The combat tracker is a live initiative, HP, and condition surface that takes over the runner’s middle column the moment combat begins. It manages NPC and Mob HP, condition chips on every combatant, the current turn marker, the round counter, and dropped or skipped state. Players still track their own HP at the table.
Use the tracker any time you would otherwise be juggling initiative on a notepad. It launches from any Encounter page that has Non-Player Combatants linked.
→ See also: Sessions: Run, Worlds & Entities.
A recap is a short summary of what happened in a session, attached to the session record. The combat tracker writes its own one-line recap entry on End Combat; the rest you compose from your live notes.
Write a recap right after the session ends, while the night is fresh. Recaps are what you will skim before next week’s game to remind yourself where the party left off.
→ See also: Sessions: Run, Campaigns.
A Roll Table is an entity page whose contents are a numbered list of outcomes — random encounters, loot drops, weather, names, anything you would resolve with a die. The rich-text editor anywhere in the app also accepts inline dice expressions, so you can drop a roll into any prose field and click it later to resolve.
Use a Roll Table for anything you want to randomise more than once. Use inline dice for one-off rolls inside a description or a session note.
→ See also: Worlds & Entities, Combat Tracker.
A handout is a public, share-link view of a single entity page that you can hand to your players without giving them an account. You pick which surfaces of the page to expose — Image, Map, Details, Notes — and copy a URL.
Use a handout when you want players to see the picture of the patron, the layout of the dungeon, or the cryptic note pinned to the door — and nothing else. You stay in control of what is visible and can revoke the link instantly.
→ See also: Maps, Worlds & Entities.
The Web is a force-directed graph view of every world, campaign, plotline, timeline, page, session, and handout you own — drawn as nodes and connected by every reference your data already contains.
Open The Web when you want to see the shape of a setting at a glance — which NPCs are tangled in which factions, which locations sit inside which regions, which plotlines touch which campaigns.
→ See also: Worlds & Entities, Tags & Search.

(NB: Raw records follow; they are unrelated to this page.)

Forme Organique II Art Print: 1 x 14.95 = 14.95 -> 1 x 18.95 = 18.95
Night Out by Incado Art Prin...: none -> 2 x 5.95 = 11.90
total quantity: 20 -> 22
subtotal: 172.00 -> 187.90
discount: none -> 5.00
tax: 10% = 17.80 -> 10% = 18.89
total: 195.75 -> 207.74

Every entity page can carry one or more tags — coloured labels you define once and reuse anywhere. The search pane (the same component used in the session runner and The Web) finds pages, plotlines, timelines, campaigns, and sessions across every world you own.

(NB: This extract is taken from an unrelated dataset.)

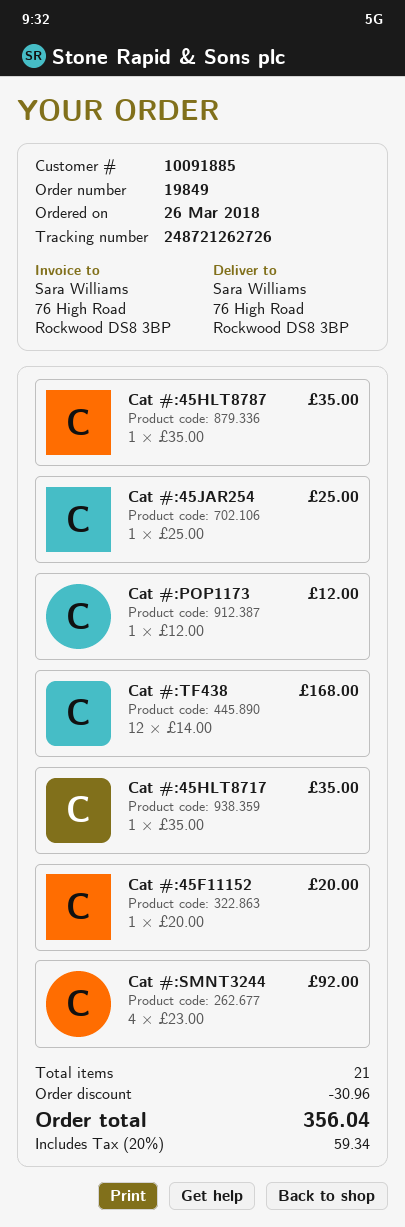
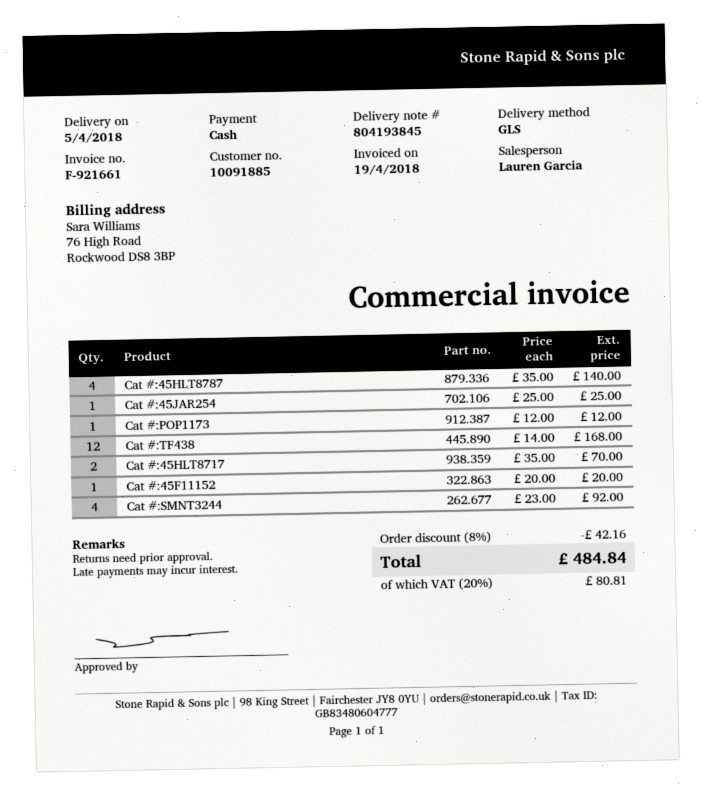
Cat #:45HLT8787: 1 x 35.00 = 35.00 -> 4 x 35.00 = 140.00
Cat #:45HLT8717: 1 x 35.00 = 35.00 -> 2 x 35.00 = 70.00
discount: 30.96 -> 42.16
tax: 20% = 59.34 -> 20% = 80.81
total: 356.04 -> 484.84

Tag entities by anything you would want to slice on later — tavern, rival, act-one, haunted. Search anytime you cannot remember which world you put something in.

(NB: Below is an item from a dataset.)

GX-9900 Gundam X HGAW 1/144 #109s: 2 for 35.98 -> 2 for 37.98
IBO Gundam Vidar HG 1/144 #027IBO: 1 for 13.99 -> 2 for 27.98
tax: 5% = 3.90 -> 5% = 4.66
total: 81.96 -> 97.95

→ See also: Worlds & Entities, The Web.
The To-Do Queue is a personal bookmark list. Anything you want to come back to later — a half-written NPC, a campaign mid-prep, a session whose recap is not done — gets added with one click and surfaces on the queue page until you remove it.
Use it whenever you notice work-in-progress — that NPC sketch you started during a session and want to flesh out tomorrow, that plotline whose stage list is still skeletal.
→ See also: Worlds & Entities, Sessions: Plan.
Reputations are short, free-text notes on how the party stands with a specific NPC, Location, or Faction — scoped to a single campaign, so the same entity can be friendly in one playthrough and hostile in another.
Use reputation notes whenever the social standing matters. The note is plain prose rather than a numerical score, so it tells you exactly what you need at a glance — for example, suspicious of the party after the warehouse incident; will not trade openly but has not drawn weapons.
→ See also: Campaigns, Worlds & Entities.
The GM Deck runs on a 14-day free trial — full access to every feature, no card required. After the trial, two paid tiers (Standard and Premium) keep your access live; payment runs through Polar, which acts as the merchant of record and handles VAT and currency conversion for you.
Open Settings whenever you want to see your trial countdown, switch tiers, change your payment details, or cancel.